Segment Open
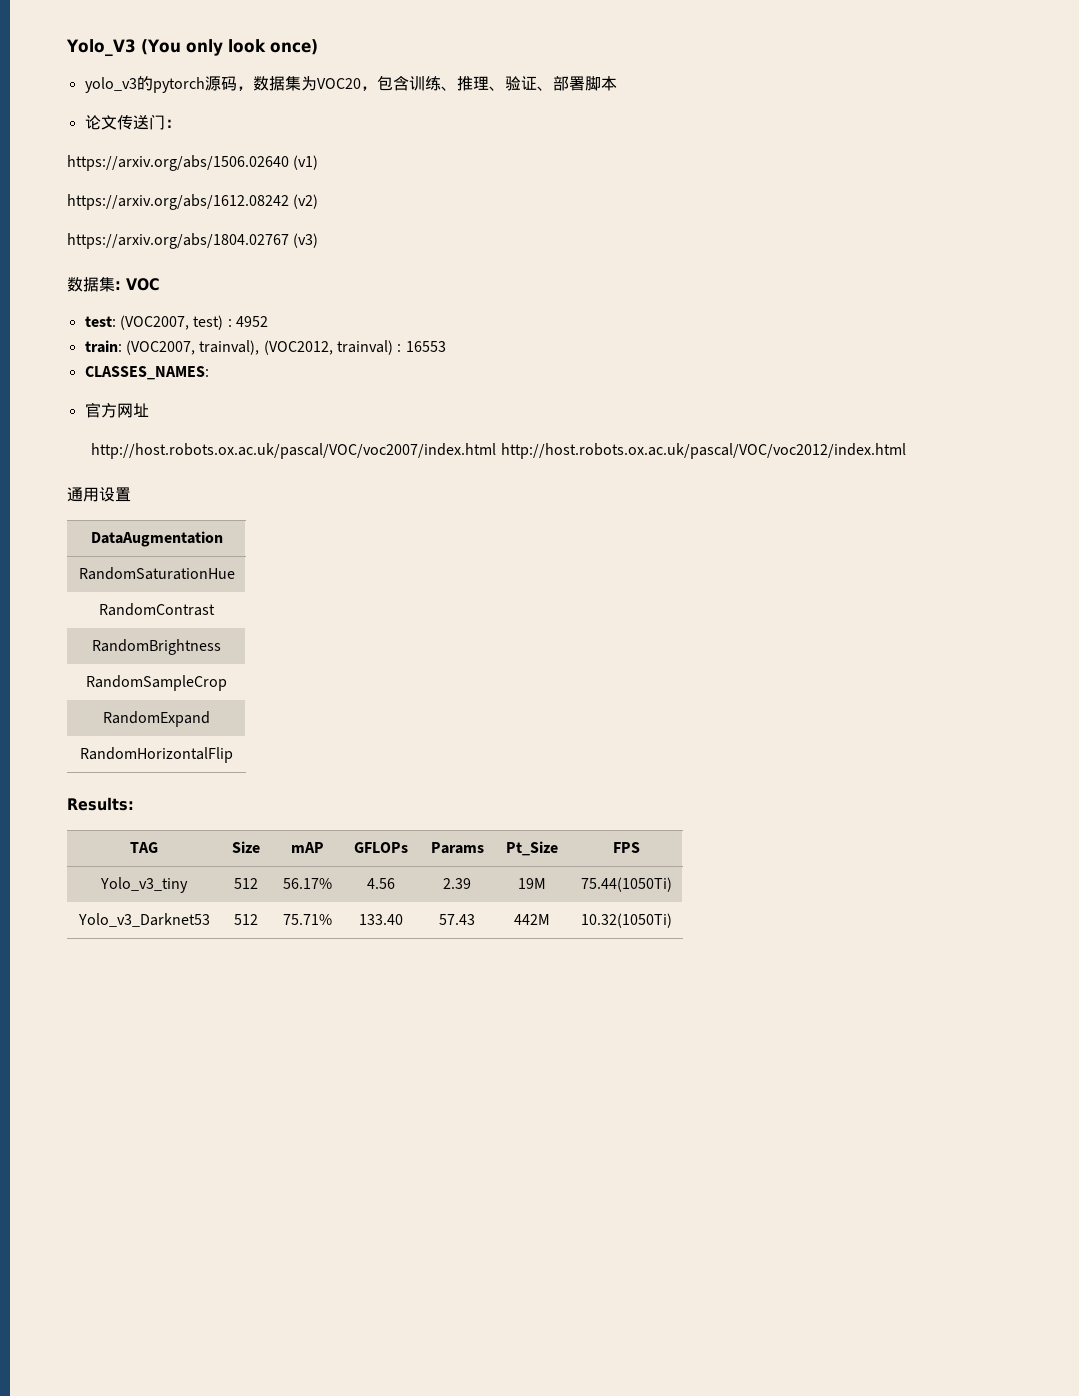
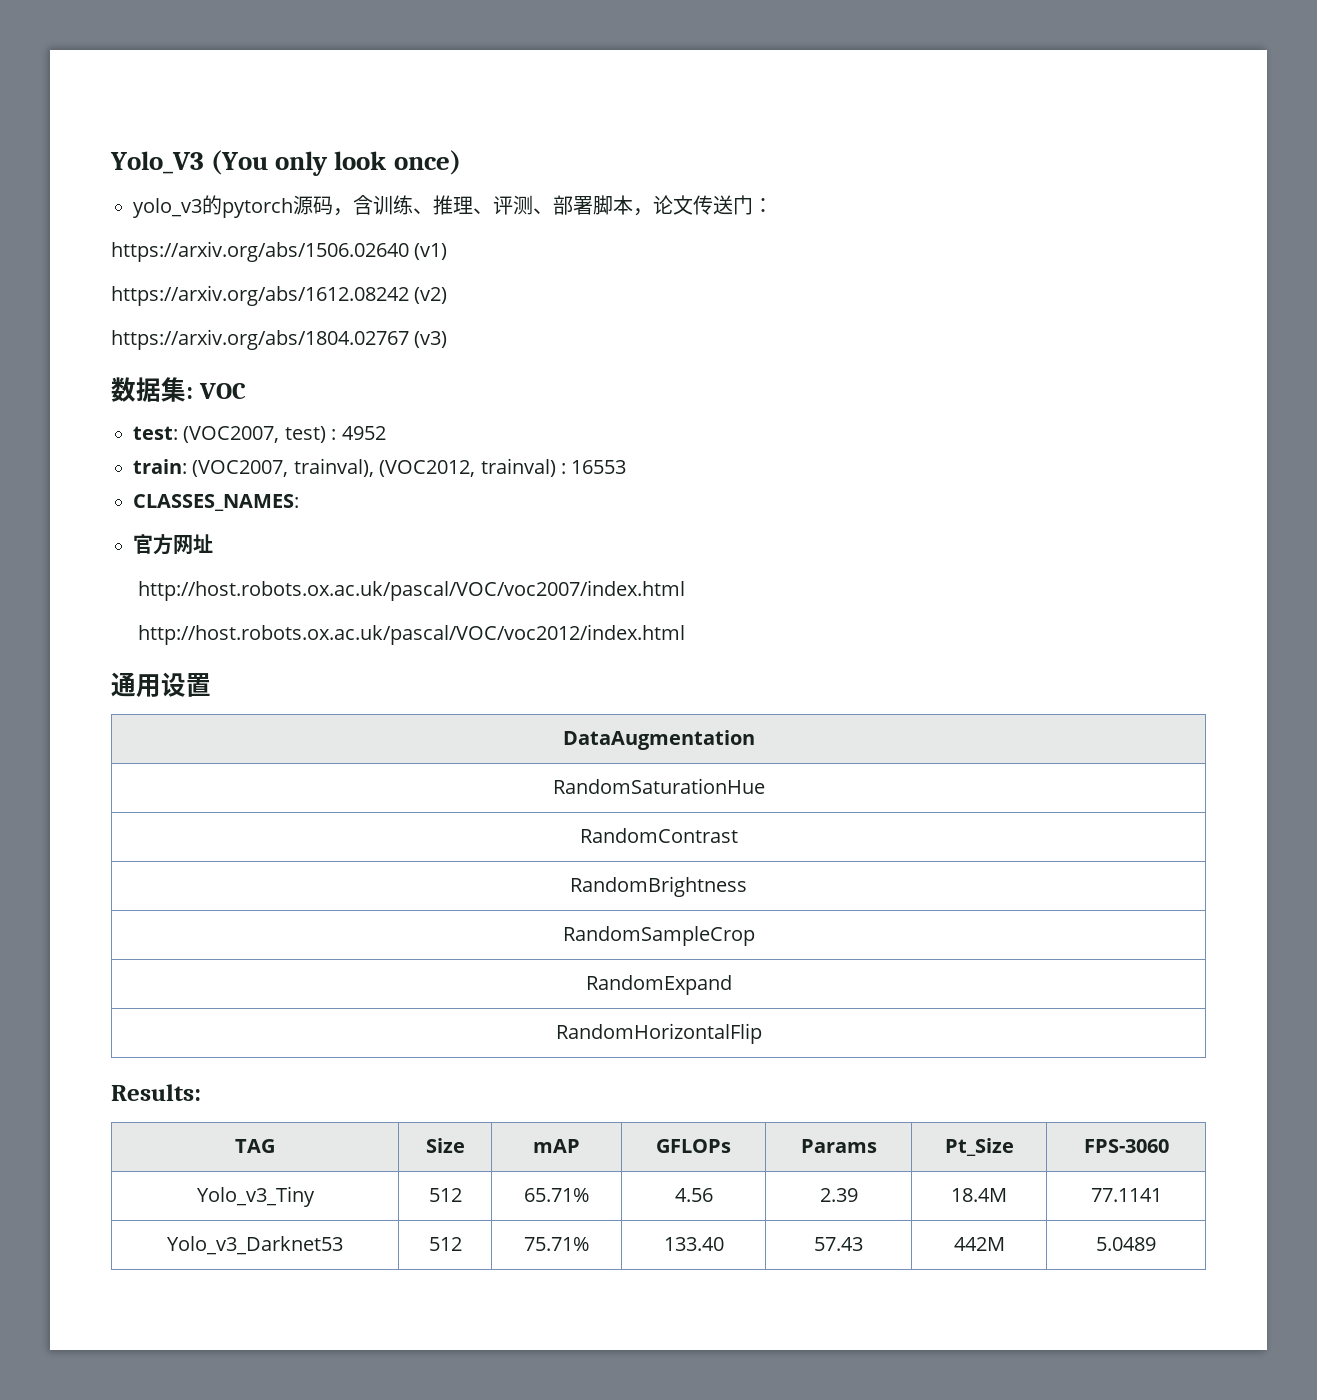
- yolo_v3的pytorch源码，数据集为VOC20，包含训练、推理、验证、部署脚本
- 论文传送门：
+ yolo_v3的pytorch源码，含训练、推理、评测、部署脚本，论文传送门：
- http://host.robots.ox.ac.uk/pascal/VOC/voc2007/index.html http://host.robots.ox.ac.uk/pascal/VOC/voc2012/index.html
+ http://host.robots.ox.ac.uk/pascal/VOC/voc2007/index.html
+ http://host.robots.ox.ac.uk/pascal/VOC/voc2012/index.html
- TAG | Size | mAP | GFLOPs | Params | Pt_Size | FPS
- Yolo_v3_tiny | 512 | 56.17% | 4.56 | 2.39 | 19M | 75.44(1050Ti)
+ TAG | Size | mAP | GFLOPs | Params | Pt_Size | FPS-3060
+ Yolo_v3_Tiny | 512 | 65.71% | 4.56 | 2.39 | 18.4M | 77.1141
- Yolo_v3_Darknet53 | 512 | 75.71% | 133.40 | 57.43 | 442M | 10.32(1050Ti)
+ Yolo_v3_Darknet53 | 512 | 75.71% | 133.40 | 57.43 | 442M | 5.0489

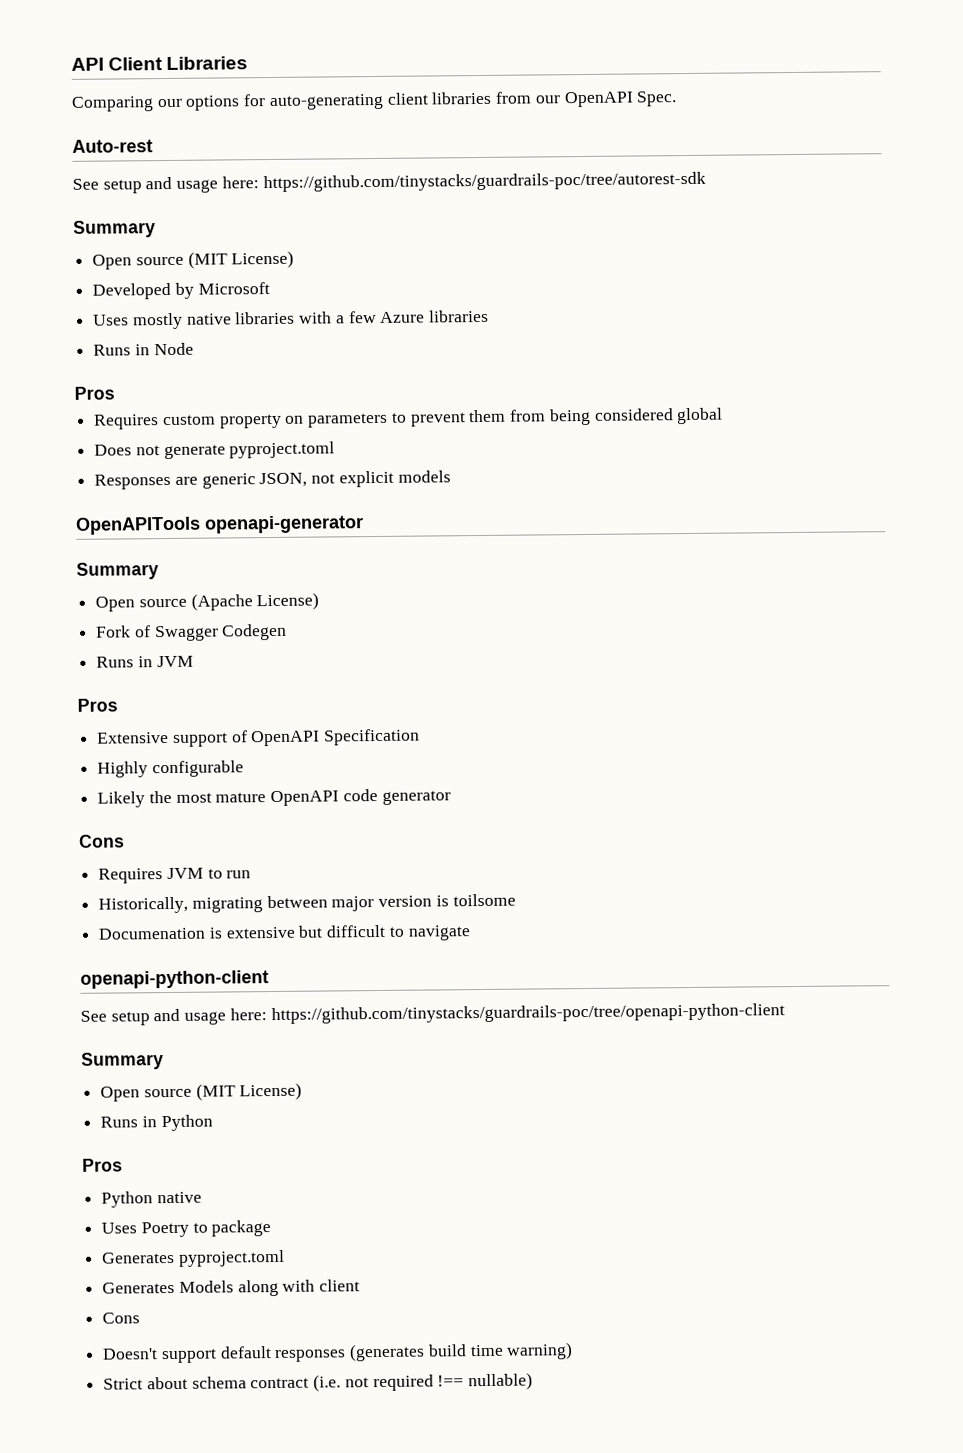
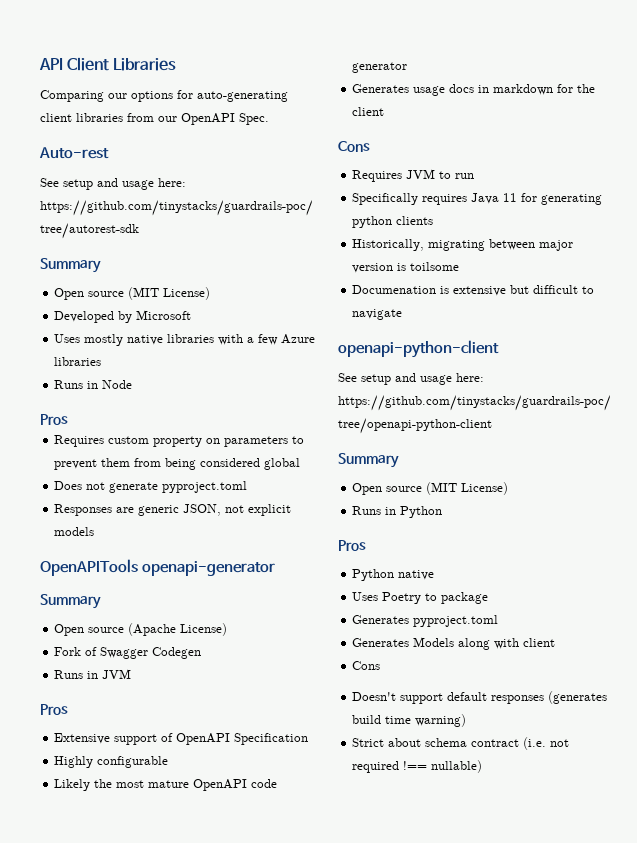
+ Generates usage docs in markdown for the client
+ Specifically requires Java 11 for generating python clients

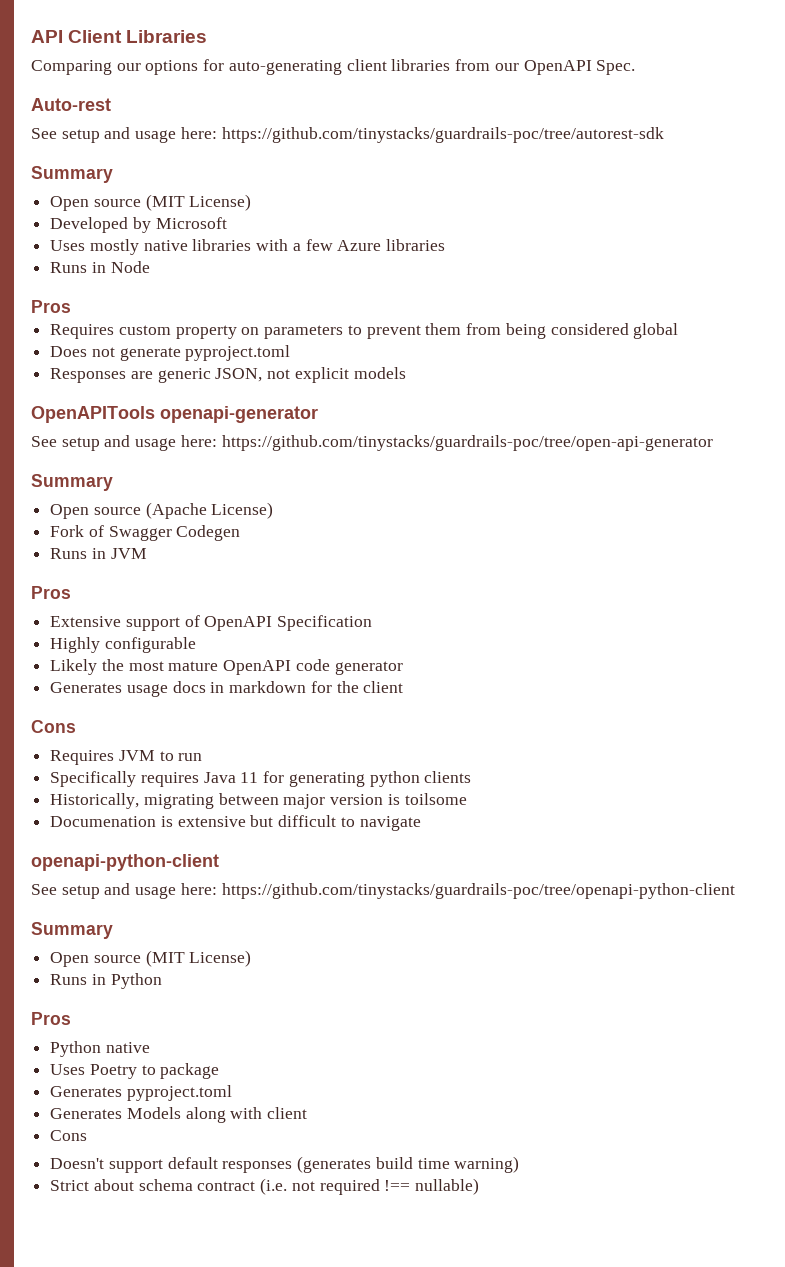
+ See setup and usage here: https://github.com/tinystacks/guardrails-poc/tree/open-api-generator

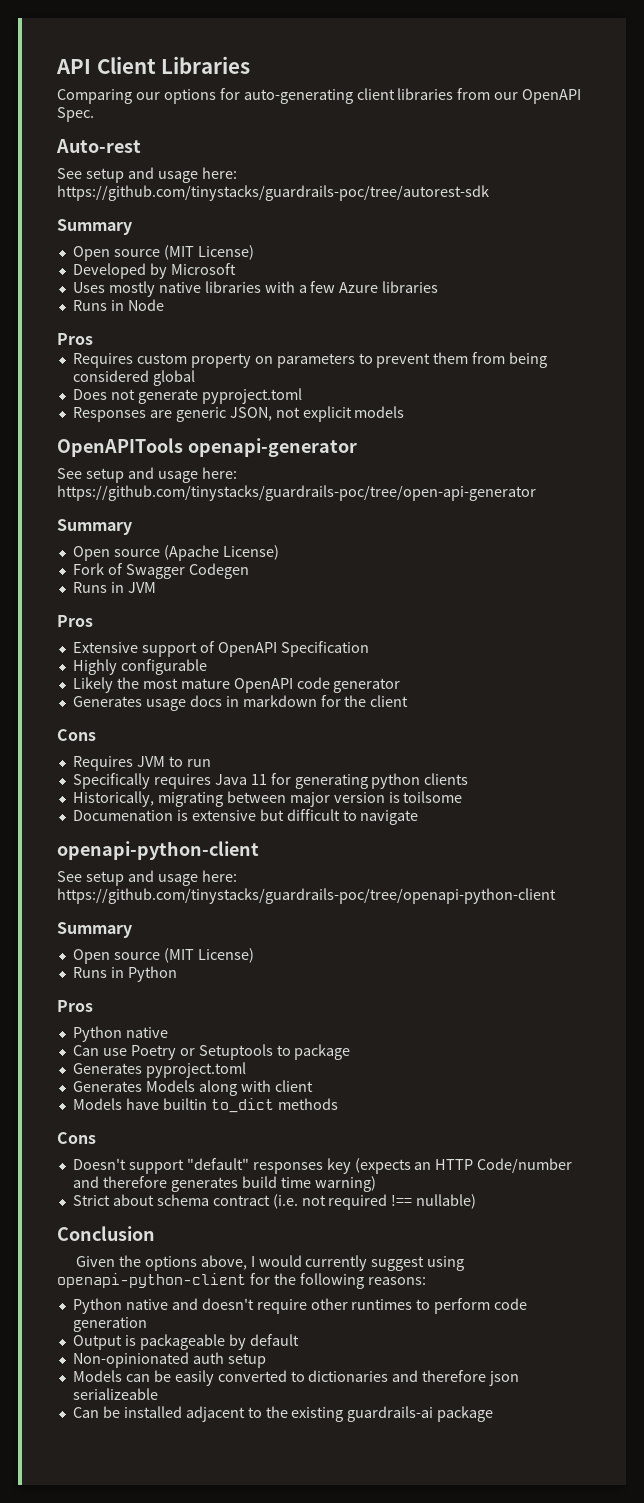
- Uses Poetry to package
+ Can use Poetry or Setuptools to package
  Generates Models along with client
+ Models have builtin to_dict methods
  Cons
- Doesn't support default responses (generates build time warning)
+ Doesn't support "default" responses key (expects an HTTP Code/number and therefore generates build time warning)
+ Conclusion
+ Given the options above, I would currently suggest using openapi-python-client for the following reasons:
+ Python native and doesn't require other runtimes to perform code generation
+ Output is packageable by default
+ Non-opinionated auth setup
+ Models can be easily converted to dictionaries and therefore json serializeable
+ Can be installed adjacent to the existing guardrails-ai package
Segment Closed
◆ **Description of the task**
Copy exactly the lines running from the one that contains "Non-opinionated auth setup" to the end of the material, both ends included.

◆ **Solved exercise**
+ Non-opinionated auth setup
+ Models can be easily converted to dictionaries and therefore json serializeable
+ Can be installed adjacent to the existing guardrails-ai package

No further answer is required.